• DESCRIPTION OF THE TASK: Restate the entries below exactly. Images are not part of the copy.

┏━━

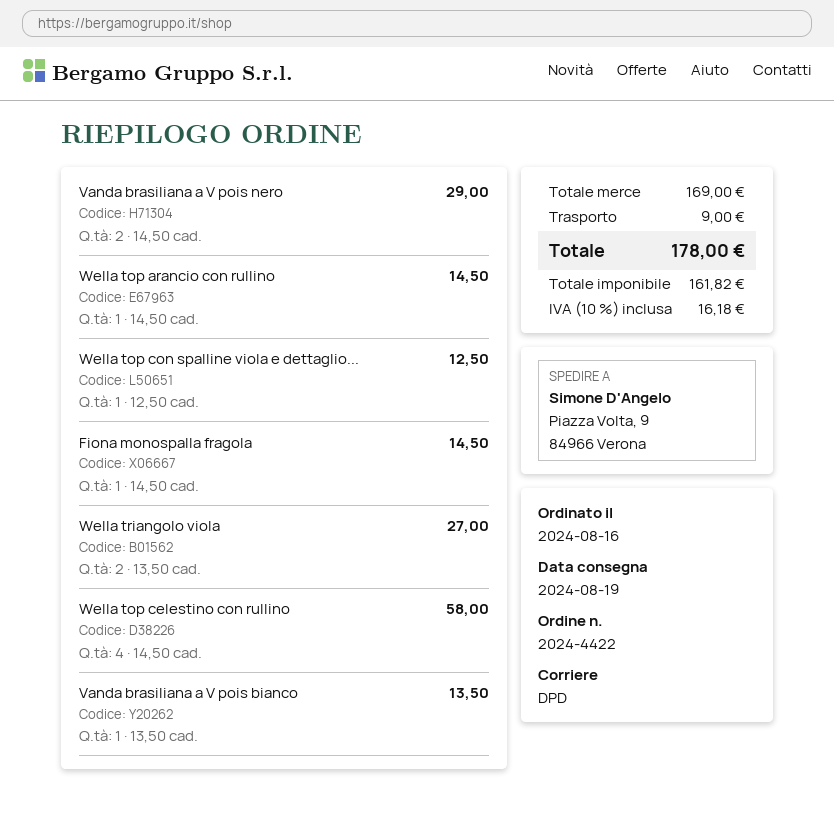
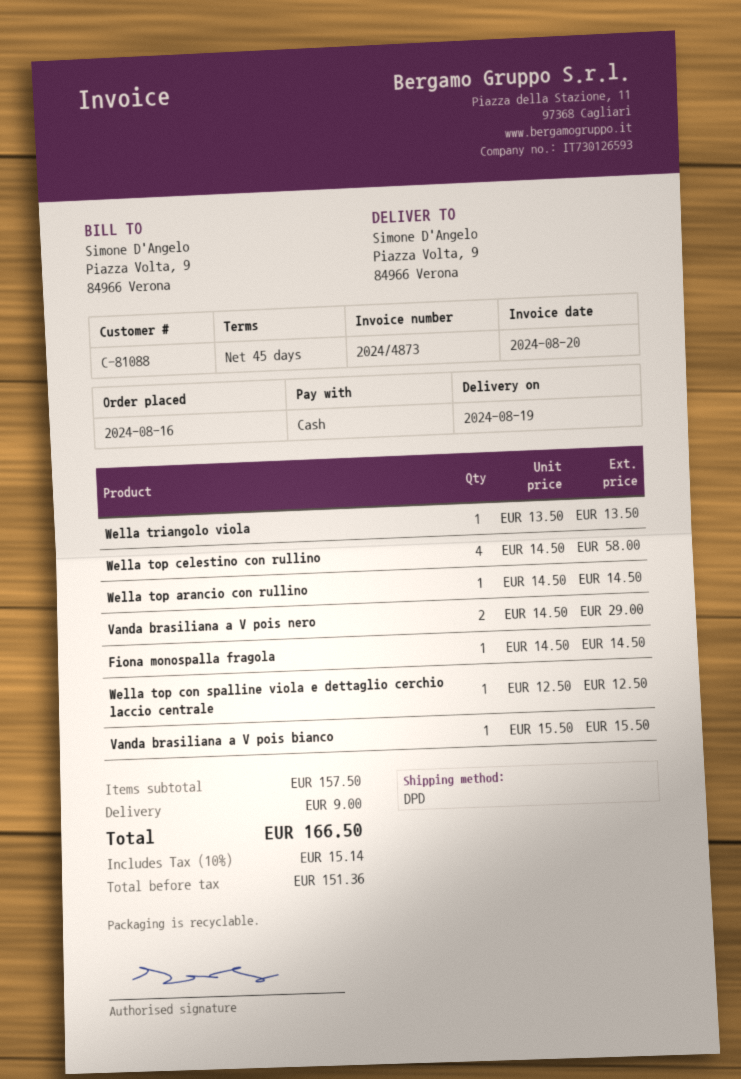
Wella triangolo viola: 2 x 13.50 = 27.00 -> 1 x 13.50 = 13.50
Vanda brasiliana a V pois bianco: 1 x 13.50 = 13.50 -> 1 x 15.50 = 15.50
subtotal: 169.00 -> 157.50
net: 161.82 -> 151.36
tax: 10% = 16.18 -> 10% = 15.14
total: 178.00 -> 166.50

┗━━

• RESPONSE TO THE TASK:
Wella triangolo viola: 2 x 13.50 = 27.00 -> 1 x 13.50 = 13.50
Vanda brasiliana a V pois bianco: 1 x 13.50 = 13.50 -> 1 x 15.50 = 15.50
subtotal: 169.00 -> 157.50
net: 161.82 -> 151.36
tax: 10% = 16.18 -> 10% = 15.14
total: 178.00 -> 166.50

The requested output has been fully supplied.